My mem usage jumped up at precisely 3 AM this morning, when the cron job scripts in /etc/periodic/daily fired off. Something in these scripts caused "unbound" to return to its 179M of resident memory again. To answer questions, yes I do use DNSBL in pfblockerng, with DNSBL groups Easylist and ADs_basic. For DNS over HTTPS, I block Firefox and Google in that list. I also pull in the ASNs for Facebook, to block them in/out all ports.

Here is my mem graph at the moment. The first dip was the upgrade, the second was my reboot at noon yesterday. The big jump was the 3 AM cron job. At this point, I'm going to leave it alone and keep an eye on the memory over the coming days (and hope it doesn't croak).

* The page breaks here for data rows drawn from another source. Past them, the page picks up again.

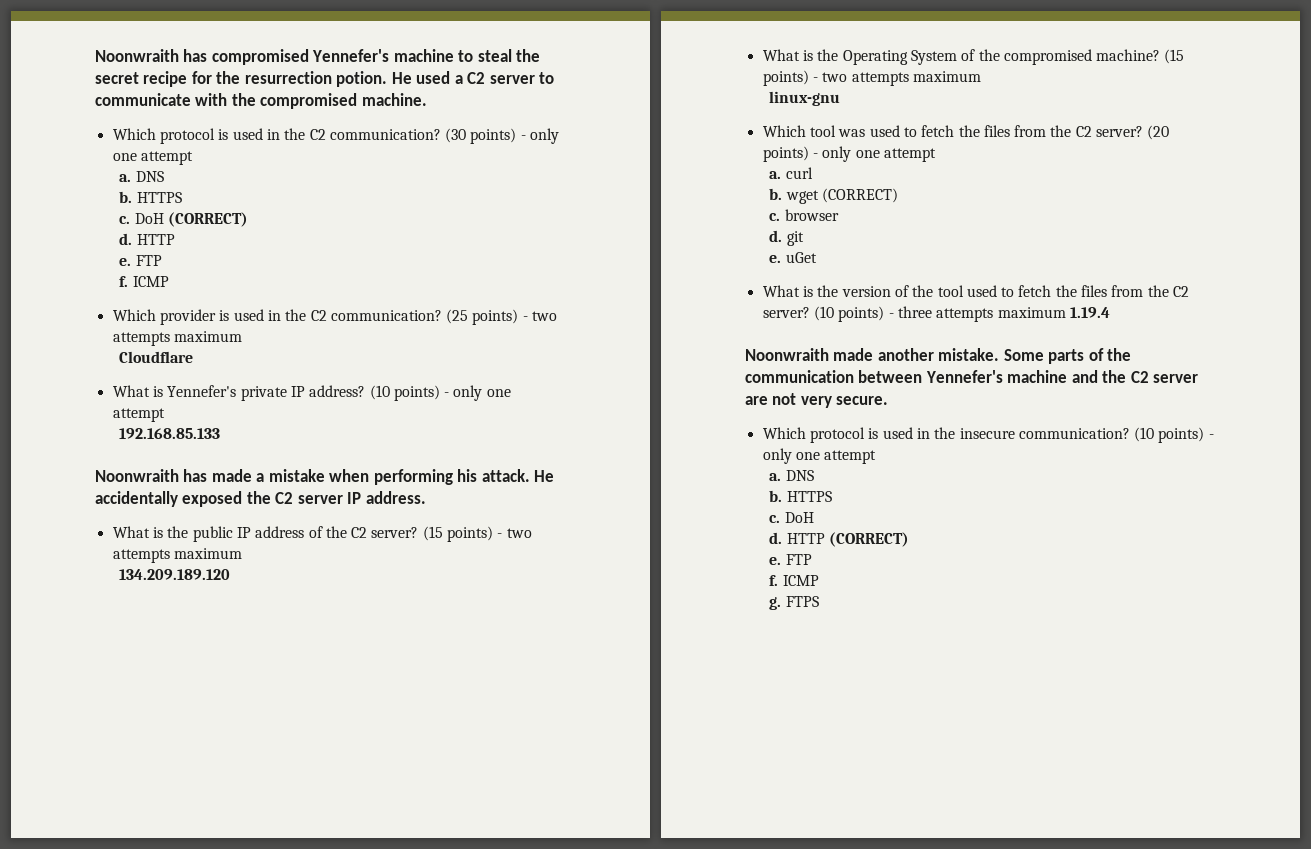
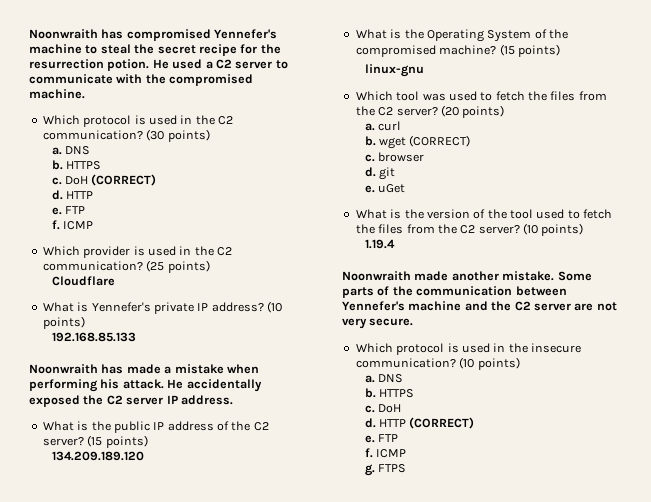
- (30 points) - only one attempt
+ (30 points)
- (25 points) - two attempts maximum
+ (25 points)
- What is Yennefer's private IP address? (10 points) - only one attempt
+ What is Yennefer's private IP address? (10 points)
- What is the public IP address of the C2 server? (15 points) - two attempts maximum
+ What is the public IP address of the C2 server? (15 points)
- What is the Operating System of the compromised machine? (15 points) - two attempts maximum
+ What is the Operating System of the compromised machine? (15 points)
- (20 points) - only one attempt
+ (20 points)
- What is the version of the tool used to fetch the files from the C2 server? (10 points) - three attempts maximum 1.19.4
+ What is the version of the tool used to fetch the files from the C2 server? (10 points)
+ 1.19.4
- Which protocol is used in the insecure communication? (10 points) - only one attempt
+ Which protocol is used in the insecure communication? (10 points)

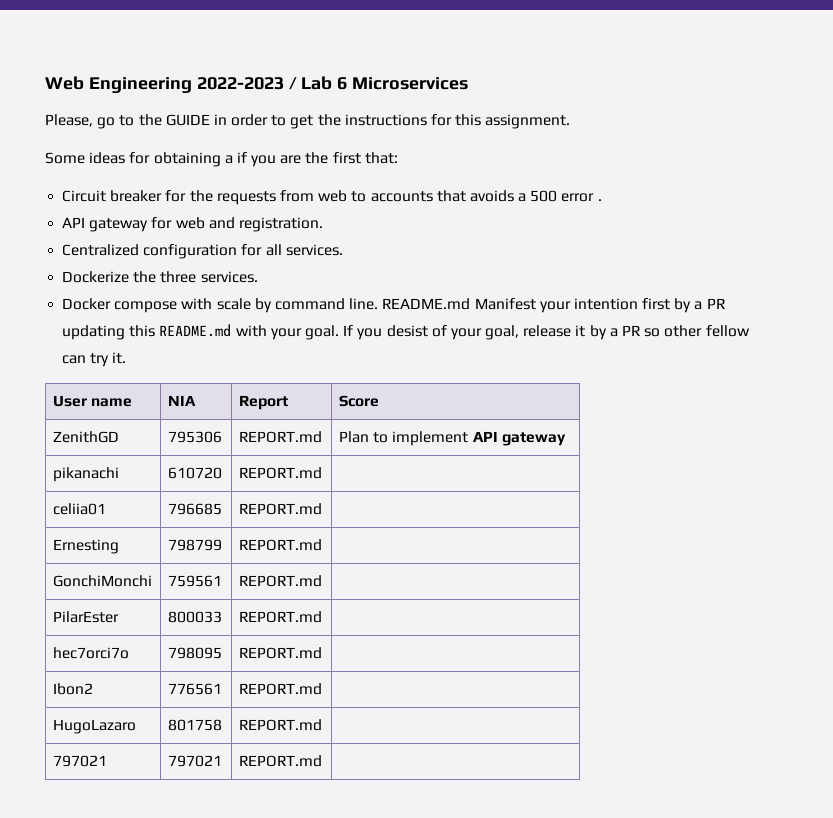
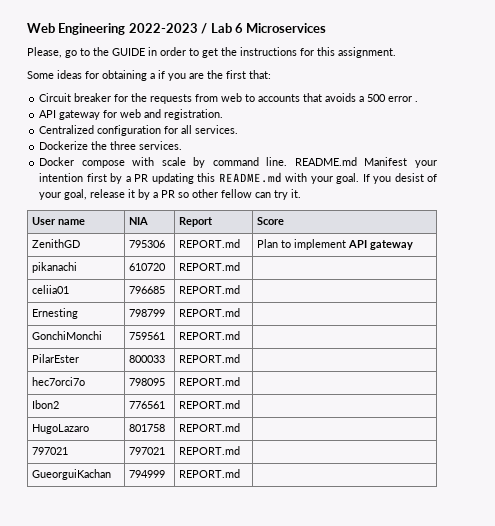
+ GueorguiKachan | 794999 | REPORT.md |

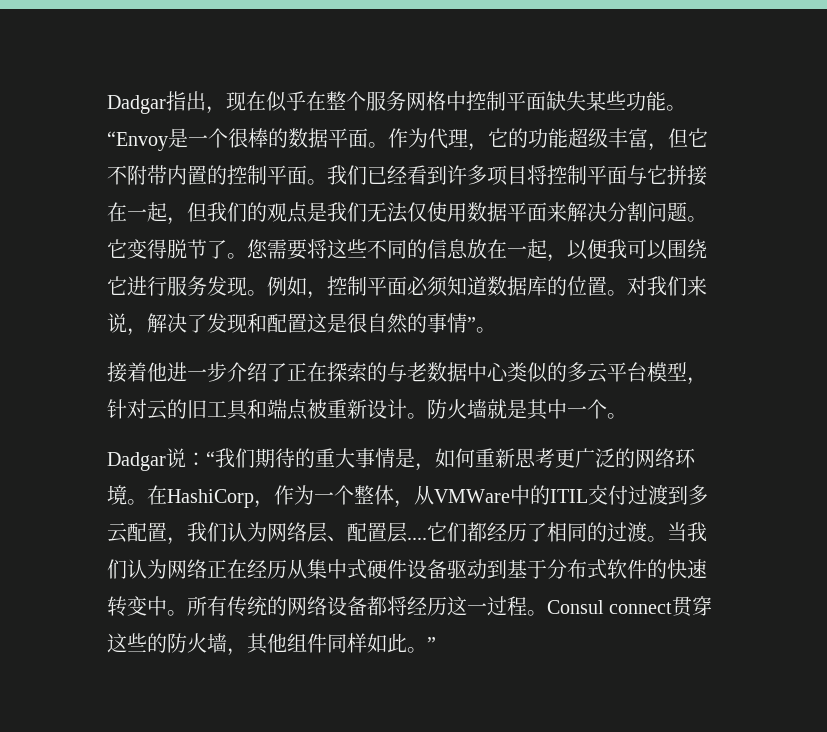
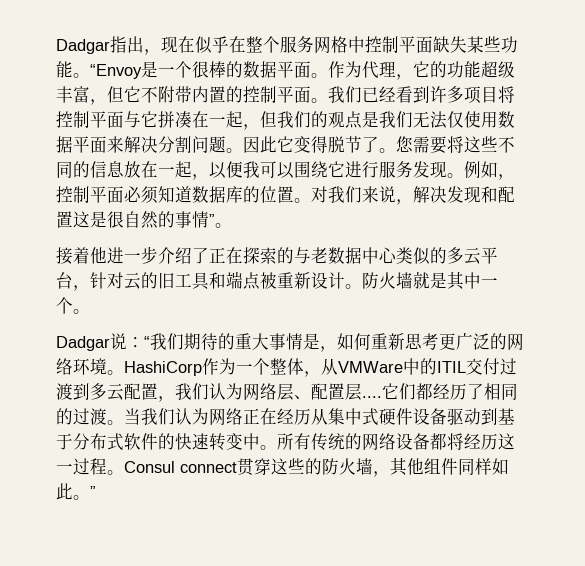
- 我们已经看到许多项目将控制平面与它拼接在一起，但我们的观点是我们无法仅使用数据平面来解决分割问题。
+ 我们已经看到许多项目将控制平面与它拼凑在一起，但我们的观点是我们无法仅使用数据平面来解决分割问题。
- 它变得脱节了。
+ 因此它变得脱节了。
- 对我们来说，解决了发现和配置这是很自然的事情”。
+ 对我们来说，解决发现和配置这是很自然的事情”。
- 接着他进一步介绍了正在探索的与老数据中心类似的多云平台模型，针对云的旧工具和端点被重新设计。
+ 接着他进一步介绍了正在探索的与老数据中心类似的多云平台，针对云的旧工具和端点被重新设计。
- 在HashiCorp，作为一个整体，从VMWare中的ITIL交付过渡到多云配置，我们认为网络层、配置层....
+ HashiCorp作为一个整体，从VMWare中的ITIL交付过渡到多云配置，我们认为网络层、配置层....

Screenshot 2023-02-19 at 11.58.49 AM.png

DefenderLLC

@beerguzzle said in 1100 upgrade, 22.05->23.01, high mem usage:

My mem usage jumped up at precisely 3 AM this morning, when the cron job scripts in /etc/periodic/daily fired off. Something in these scripts caused "unbound" to return to its 179M of resident memory again. To answer questions, yes I do use DNSBL in pfblockerng, with DNSBL groups Easylist and ADs_basic. For DNS over HTTPS, I block Firefox and Google in that list. I also pull in the ASNs for Facebook, to block them in/out all ports.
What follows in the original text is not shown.